L'ELSÄSSISCHER ORGELREFORM

par Emmanuel FABRE
(organiste titulaire de l'orgue de l'église Saint-Pierre-le-Jeune-catholique de Strasbourg)

Les idées de SCHWEITZER

Le Deutsche und französische Orgelbaukunst und Orgelkunst de SCHWEITZER constitue le premier programme structuré des revendications de l'Orgelreform. Écrit en 1905, il regroupe les réflexions les plus diverses que le jeune organiste a amassées au long de ses voyages.

L'essai de SCHWEITZER s'articule en cinq grands thèmes.

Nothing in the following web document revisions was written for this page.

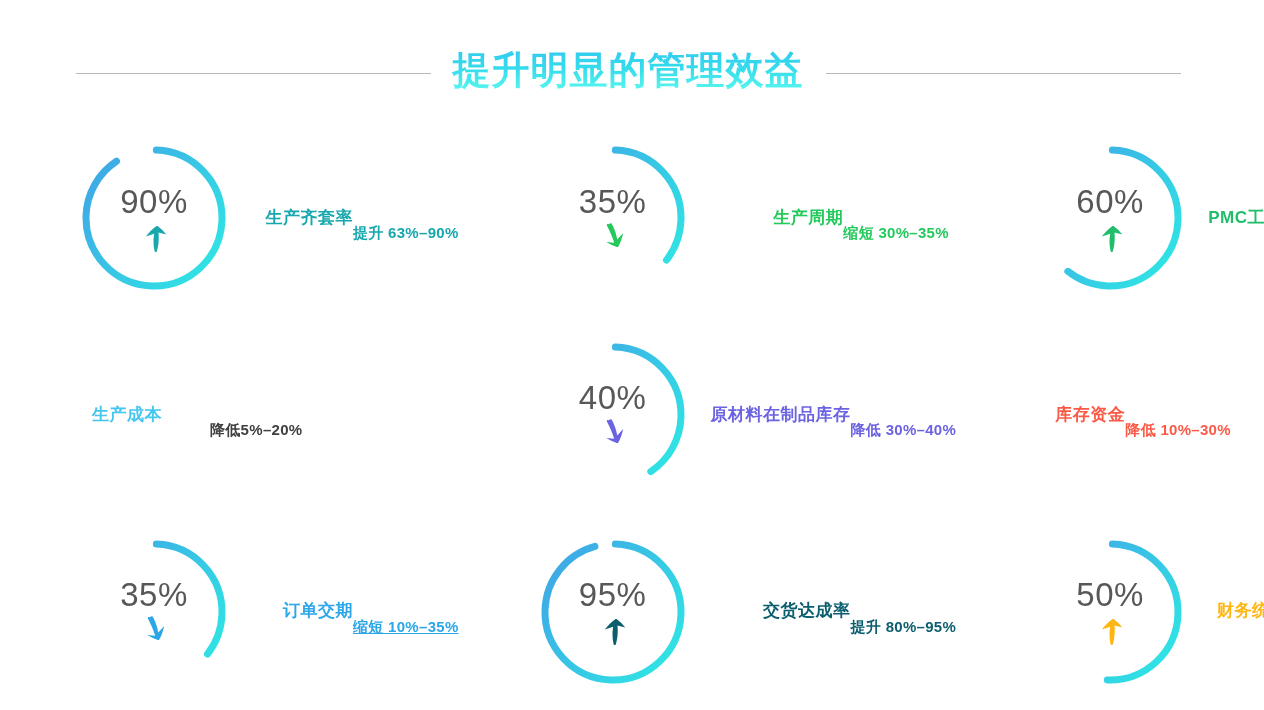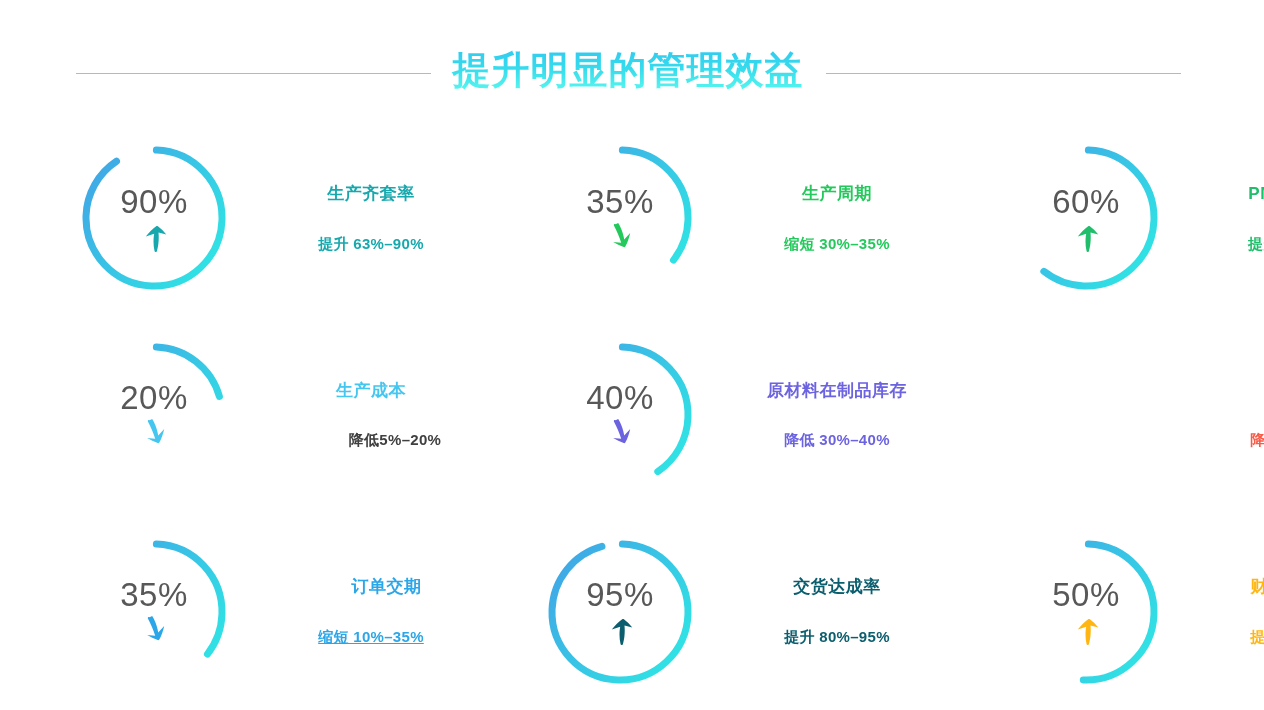"90%" .cell { gap: 24px -> none; justify-content: flex-end -> space-between }
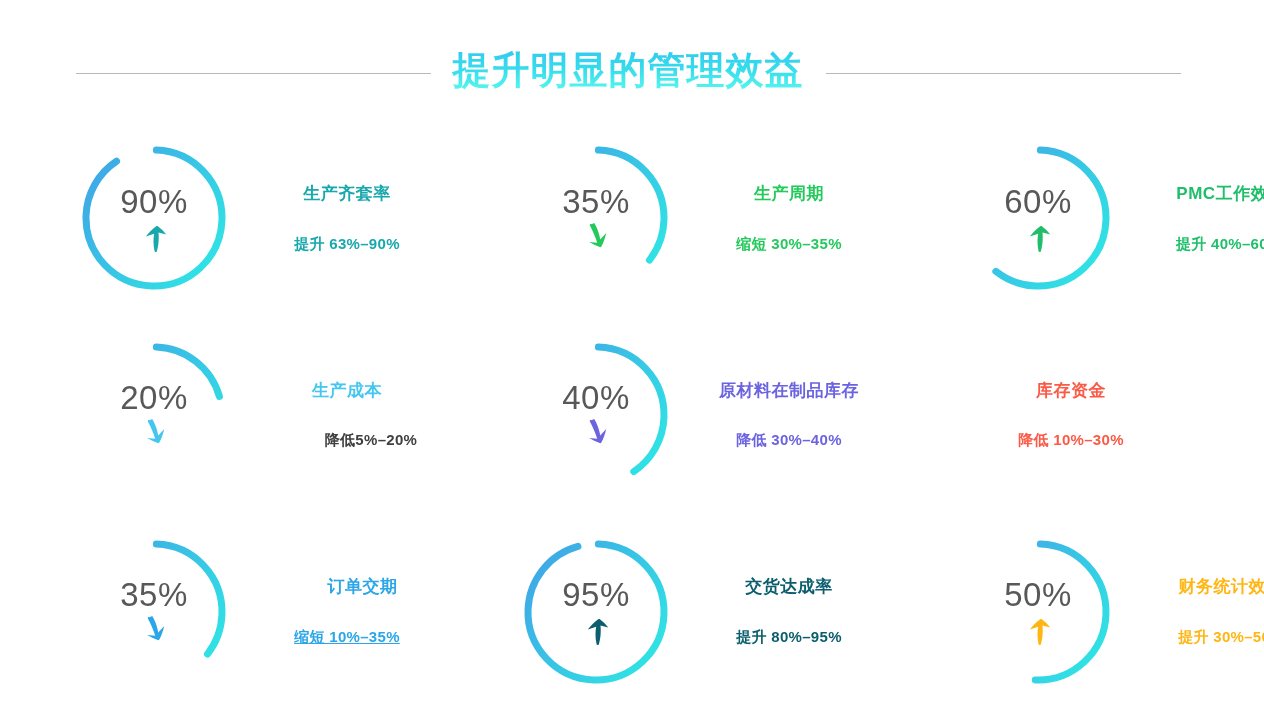"生产齐套率" .labels { flex-direction: column -> none }
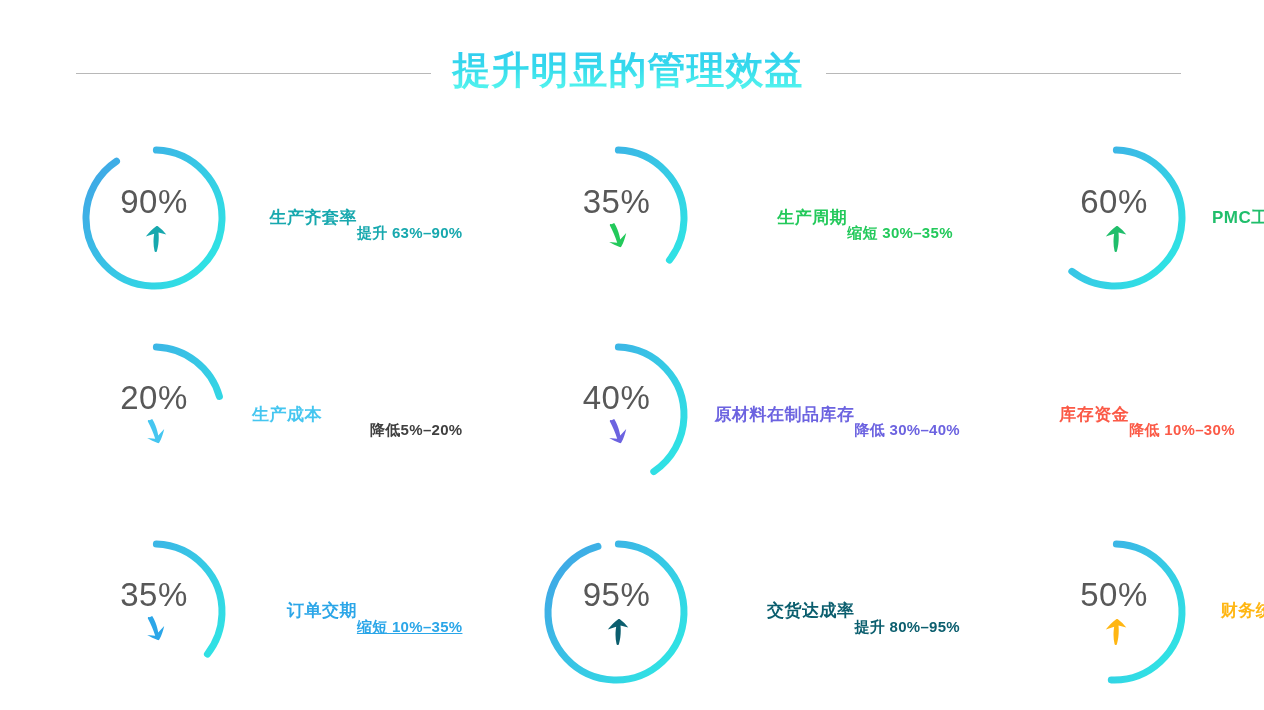"20%" div.gauge { html: <div> <svg> <defs> <linearGradient> <stop></stop> <stop></stop> </linearGradient> </defs> <circle></circle> </svg> <div> <div>20%</div> <div> <svg> <path></path> </svg> </div> </div> </div> -> none }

Le premier est une comparaison des techniques de crescendo, et donc des consoles françaises et allemandes. Tandis que l'usage du ventilateur électrique a mené l'orgue allemand vers la pneumatisation et les boutons-poussoirs, l'orgue français est resté plus traditionnel, conservant des accessoires mécaniques maniés par les pieds. La conception allemande a conduit à l'adoption de la Registerrad (rouleau de crescendo), des combinaisons fixes et libres, en bref, de systèmes remplaçant un agrégat de registres par un autre lors de tout changement dynamique. Par là, l'organiste allemand, "éternel esclave" des combinaisons déterminées par le facteur d'orgues, renonce "dans le crescendo à l'intérêt de l'individualité de chaque clavier" et perd peu à peu la faculté de construire de lui-même une registration originale. Par opposition, le système français, basé sur les accouplements et les pédales de combinaisons, laisse à l'interprête toute latitude quant à la conduite dynamique de son jeu. La première revendication de SCHWEITZER est donc de "combiner les dispositions françaises et allemandes.
Le deuxième thème abordé concerne les modes de transmission. Tout en reconnaissant les qualités de légèreté et les côtés pratiques du système tubulaire, SCHWEITZER lui reproche "une précision sans vie". Il accorde à la traction mécanique une supériorité incontestable, tout au moins pour les petits instruments.
Le problème des pressions constitue le troisième thème. Les ressources inépuisables du ventilateur électrique, ainsi que la nécessité d'une pression élevée pour les besoins du système pneumatique, ont conduit l'orgue allemand "à confondre puissance sonore et richesse sonore". "Nous nous sommes réjouis de l'orgue grondant et mugissant." SCHWEITZER fustige évidemment les jeux à haute-pression, mais pas avec la même intransigeance que RUPP. De fait, il conçoit que "dans de très grandes églises, deux ou trois jeux à haute-pression artistiquement conçus [puissent] produire un effet grandiose et participer ainsi à la perfection de l'instrument."
Le quatrième thème traite de l'aspect pécuniaire en tant qu'il conditionne celui de la composition des orgues. Dans une conjoncture de concurrence sauvage, de prix écrasés, où le choix entre deux facteurs se fait selon le nombre de registres ou d'accessoires, SCHWEITZER assène une vérité qui est le véritable fondement de la Réforme : "un facteur d'orgue ne peut être un artisan que s'il est considéré comme artiste par un autre artiste. Si cette considération lui fait défaut, il deviendra, par la force des choses, un vendeur.
Enfin, la cinquième partie de l'opuscule est consacrée à l'École d'orgue française.